Being a socially anxious, extremely self-aware person, I’ve always suffered from self-hatred. I’ve always been my own worst enemy, the biggest bully of all.

But there’s one thing, just one thing, I don’t hate about myself and it’s the one thing everyone’s constantly telling me to change.

You see it gets me in trouble, a lot.

It makes me suffer and feel too deeply.

It makes me impulsive even.

They call it being delusional or even foolish sometimes.

But they don’t know

They don’t understand this is what makes me who I am.

This makes me empathetic and tender but also strong.

It makes me love fiercely and wholeheartedly.

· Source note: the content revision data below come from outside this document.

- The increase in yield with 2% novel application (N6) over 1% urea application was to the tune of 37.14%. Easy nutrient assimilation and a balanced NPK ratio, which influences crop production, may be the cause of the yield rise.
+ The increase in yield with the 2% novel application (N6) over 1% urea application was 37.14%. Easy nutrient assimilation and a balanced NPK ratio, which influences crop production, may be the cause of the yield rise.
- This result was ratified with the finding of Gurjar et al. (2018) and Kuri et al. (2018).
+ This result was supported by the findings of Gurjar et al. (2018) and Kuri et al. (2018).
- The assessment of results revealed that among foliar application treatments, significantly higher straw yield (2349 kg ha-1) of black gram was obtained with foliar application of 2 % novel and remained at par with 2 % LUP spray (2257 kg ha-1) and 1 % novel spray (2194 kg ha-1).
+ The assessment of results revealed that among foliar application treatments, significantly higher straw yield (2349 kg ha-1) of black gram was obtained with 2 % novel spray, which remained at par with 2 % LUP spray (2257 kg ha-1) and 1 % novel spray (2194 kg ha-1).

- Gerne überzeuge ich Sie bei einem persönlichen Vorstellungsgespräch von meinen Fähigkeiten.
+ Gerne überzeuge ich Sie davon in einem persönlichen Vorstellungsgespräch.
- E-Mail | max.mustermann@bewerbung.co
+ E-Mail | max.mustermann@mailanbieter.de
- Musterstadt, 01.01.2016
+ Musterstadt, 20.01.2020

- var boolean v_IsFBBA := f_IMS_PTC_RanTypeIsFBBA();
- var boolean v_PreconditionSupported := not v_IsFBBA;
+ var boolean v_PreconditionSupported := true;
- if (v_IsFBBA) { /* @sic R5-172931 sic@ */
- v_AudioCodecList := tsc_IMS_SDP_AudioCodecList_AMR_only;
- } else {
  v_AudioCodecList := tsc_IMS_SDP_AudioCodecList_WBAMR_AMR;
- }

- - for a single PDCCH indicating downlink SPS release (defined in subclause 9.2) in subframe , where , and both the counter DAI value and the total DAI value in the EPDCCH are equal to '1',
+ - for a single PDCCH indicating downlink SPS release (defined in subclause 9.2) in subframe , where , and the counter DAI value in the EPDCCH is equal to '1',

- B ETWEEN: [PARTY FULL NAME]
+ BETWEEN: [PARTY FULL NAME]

It makes me fight for what I believe in

It makes me chase sunsets, clouds, wildflowers and yes, sometimes humans too.

And that’s okay.

No actually that’s more than okay.

That’s beautiful. that’s how I love.

Now I’m not denying how painful it gets cause god knows it does

I’m just saying this is who I am and I refuse to change.

I’ll always let my heart guide me, and not my mind.

I’ll always be the girl who feels too much, the one who’s too attached and too fragile.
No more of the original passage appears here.